Le Conseil Supérieur du Pouvoir Judiciaire (CSPJ) et l’Autorité Marocaine du Marché des Capitaux (AMMC) ont signé, mercredi 20 mai à Rabat, un accord-cadre de partenariat et de coopération. Ce texte vise à renforcer la coordination entre l’institution judiciaire et le régulateur boursier pour prévenir et réprimer les infractions commises sur le marché financier marocain.
La signature a eu lieu au siège du CSPJ en présence de hauts responsables des deux institutions. Selon les termes de l’accord, les deux parties s’engagent à échanger des informations et à organiser des actions conjointes de formation, de sensibilisation et d’enquête. L’objectif est d’améliorer l’efficacité des procédures judiciaires liées aux délits boursiers, tels que les abus de marché, les manipulations de cours ou les opérations d’initiés.
Un cadre juridique mieux adapté
L’accord-cadre prévoit la mise en place de mécanismes de partage d’expertise technique entre magistrats et professionnels de la place financière. Les juges pourront bénéficier de formations spécifiques dispensées par l’AMMC sur les mécanismes complexes des marchés de capitaux. De leur côté, les enquêteurs de l’Autorité pourront saisir plus rapidement les juridictions compétentes en cas de soupçon d’infraction.
Ce dispositif s’inscrit dans le cadre de la réforme plus large du système financier marocain, engagée depuis plusieurs années. Le Maroc cherche à aligner ses pratiques de régulation sur les standards internationaux, notamment ceux de l’Organisation Internationale des Commissions de Valeurs (OICV). La lutte contre la délinquance financière est devenue une priorité pour les autorités, afin de garantir la transparence et l’intégrité du marché.
Des sanctions plus dissuasives attendues
Le texte signé ne crée pas de nouvelles infractions, mais il fluidifie les échanges entre les deux institutions. Concrètement, les signalements de l’AMMC pourront désormais être traités plus rapidement par les parquets spécialisés. Les magistrats pourront aussi demander des analyses techniques approfondies à l’Autorité lors de l’instruction des dossiers.

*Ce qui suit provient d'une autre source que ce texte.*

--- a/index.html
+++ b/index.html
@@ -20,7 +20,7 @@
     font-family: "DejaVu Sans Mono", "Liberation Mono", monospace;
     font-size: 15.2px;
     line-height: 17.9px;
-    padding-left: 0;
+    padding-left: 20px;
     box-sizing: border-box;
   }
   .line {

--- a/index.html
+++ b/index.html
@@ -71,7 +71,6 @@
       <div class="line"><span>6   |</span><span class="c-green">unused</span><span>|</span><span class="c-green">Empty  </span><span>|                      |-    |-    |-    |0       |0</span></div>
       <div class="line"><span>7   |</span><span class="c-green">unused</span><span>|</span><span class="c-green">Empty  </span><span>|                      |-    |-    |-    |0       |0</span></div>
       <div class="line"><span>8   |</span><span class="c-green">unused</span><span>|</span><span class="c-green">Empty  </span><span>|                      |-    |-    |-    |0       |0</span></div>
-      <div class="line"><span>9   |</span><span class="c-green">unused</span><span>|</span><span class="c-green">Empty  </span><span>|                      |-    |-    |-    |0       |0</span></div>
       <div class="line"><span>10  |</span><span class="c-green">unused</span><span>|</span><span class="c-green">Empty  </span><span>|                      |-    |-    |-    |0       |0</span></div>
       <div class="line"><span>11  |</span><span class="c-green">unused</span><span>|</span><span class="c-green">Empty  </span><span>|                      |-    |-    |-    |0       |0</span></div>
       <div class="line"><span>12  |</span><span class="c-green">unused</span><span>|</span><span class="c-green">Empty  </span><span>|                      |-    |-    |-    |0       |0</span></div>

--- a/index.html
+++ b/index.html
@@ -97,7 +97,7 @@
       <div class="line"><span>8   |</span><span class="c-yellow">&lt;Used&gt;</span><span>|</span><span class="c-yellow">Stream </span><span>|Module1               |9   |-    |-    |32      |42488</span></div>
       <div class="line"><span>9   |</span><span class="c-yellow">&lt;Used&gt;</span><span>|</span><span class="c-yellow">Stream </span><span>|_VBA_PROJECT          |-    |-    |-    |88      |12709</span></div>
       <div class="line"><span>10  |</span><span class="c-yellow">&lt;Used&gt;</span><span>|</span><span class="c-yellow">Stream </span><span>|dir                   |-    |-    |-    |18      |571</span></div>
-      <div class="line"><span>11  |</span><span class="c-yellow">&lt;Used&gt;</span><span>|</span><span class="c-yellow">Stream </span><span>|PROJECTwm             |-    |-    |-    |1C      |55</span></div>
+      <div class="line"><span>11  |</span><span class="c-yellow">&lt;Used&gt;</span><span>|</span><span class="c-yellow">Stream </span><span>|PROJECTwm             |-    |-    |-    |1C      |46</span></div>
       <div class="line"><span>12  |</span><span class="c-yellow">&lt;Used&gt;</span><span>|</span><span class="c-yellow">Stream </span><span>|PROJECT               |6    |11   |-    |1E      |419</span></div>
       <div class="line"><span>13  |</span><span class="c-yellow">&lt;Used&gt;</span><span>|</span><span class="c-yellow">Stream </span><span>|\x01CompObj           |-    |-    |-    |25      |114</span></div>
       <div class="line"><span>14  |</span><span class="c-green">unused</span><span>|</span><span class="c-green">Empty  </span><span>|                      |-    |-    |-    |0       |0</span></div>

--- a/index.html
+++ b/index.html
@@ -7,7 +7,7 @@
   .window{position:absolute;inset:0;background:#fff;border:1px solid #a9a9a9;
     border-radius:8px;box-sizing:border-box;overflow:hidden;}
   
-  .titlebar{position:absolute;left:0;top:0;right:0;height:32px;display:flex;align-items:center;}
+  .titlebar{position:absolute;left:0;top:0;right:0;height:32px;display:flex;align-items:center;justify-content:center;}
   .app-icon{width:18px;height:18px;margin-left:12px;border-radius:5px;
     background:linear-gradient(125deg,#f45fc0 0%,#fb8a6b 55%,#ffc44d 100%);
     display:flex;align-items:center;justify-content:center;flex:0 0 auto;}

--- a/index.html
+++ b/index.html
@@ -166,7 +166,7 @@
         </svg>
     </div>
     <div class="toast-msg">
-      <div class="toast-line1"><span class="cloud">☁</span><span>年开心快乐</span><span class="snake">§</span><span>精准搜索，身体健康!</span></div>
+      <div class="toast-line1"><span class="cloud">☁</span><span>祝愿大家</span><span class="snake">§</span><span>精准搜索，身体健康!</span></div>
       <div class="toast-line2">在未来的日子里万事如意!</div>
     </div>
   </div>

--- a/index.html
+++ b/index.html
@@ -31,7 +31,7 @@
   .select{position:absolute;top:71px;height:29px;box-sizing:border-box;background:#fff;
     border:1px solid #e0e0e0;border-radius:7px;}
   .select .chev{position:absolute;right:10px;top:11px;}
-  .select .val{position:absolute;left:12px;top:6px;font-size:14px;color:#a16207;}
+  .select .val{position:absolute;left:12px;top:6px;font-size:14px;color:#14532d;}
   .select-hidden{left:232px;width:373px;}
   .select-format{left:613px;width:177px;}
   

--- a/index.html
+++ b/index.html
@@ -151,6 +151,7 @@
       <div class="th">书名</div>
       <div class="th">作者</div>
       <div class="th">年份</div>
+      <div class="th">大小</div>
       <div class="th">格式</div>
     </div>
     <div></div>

Selon des sources proches du dossier, cet accord devrait faciliter l’aboutissement de plusieurs enquêtes en cours. Le marché des capitaux marocain, bien que régulé, a connu ces dernières années quelques affaires de manipulation de cours et de diffusion d’informations fausses ou trompeuses. Les nouvelles dispositions visent à dissuader ces pratiques en accélérant les procédures judiciaires.
La coopération entre le CSPJ et l’AMMC n’est pas inédite, mais elle prend une forme plus structurée avec cet accord-cadre. Les deux institutions avaient déjà signé une convention de partenariat en 2018, mais celle-ci portait surtout sur la formation. La nouvelle mouture élargit le champ à l’échange de données et à la coordination opérationnelle.
Pour l’AMMC, cette coopération est essentielle pour renforcer la crédibilité du marché auprès des investisseurs nationaux et internationaux. Le régulateur boursier insiste sur le fait que la sanction judiciaire est un complément indispensable à ses propres pouvoirs administratifs. Le CSPJ, de son côté, voit dans cet accord un moyen de spécialiser davantage les magistrats dans le traitement des affaires financières complexes.
La mise en œuvre de l’accord débutera dans les prochains mois. Des groupes de travail conjoints seront constitués pour définir des protocoles précis de transmission d’informations. Une évaluation régulière des résultats est prévue, avec un premier bilan attendu dans un an. Les deux institutions n’excluent pas, à terme, de signer des accords similaires avec d’autres régulateurs sectoriels.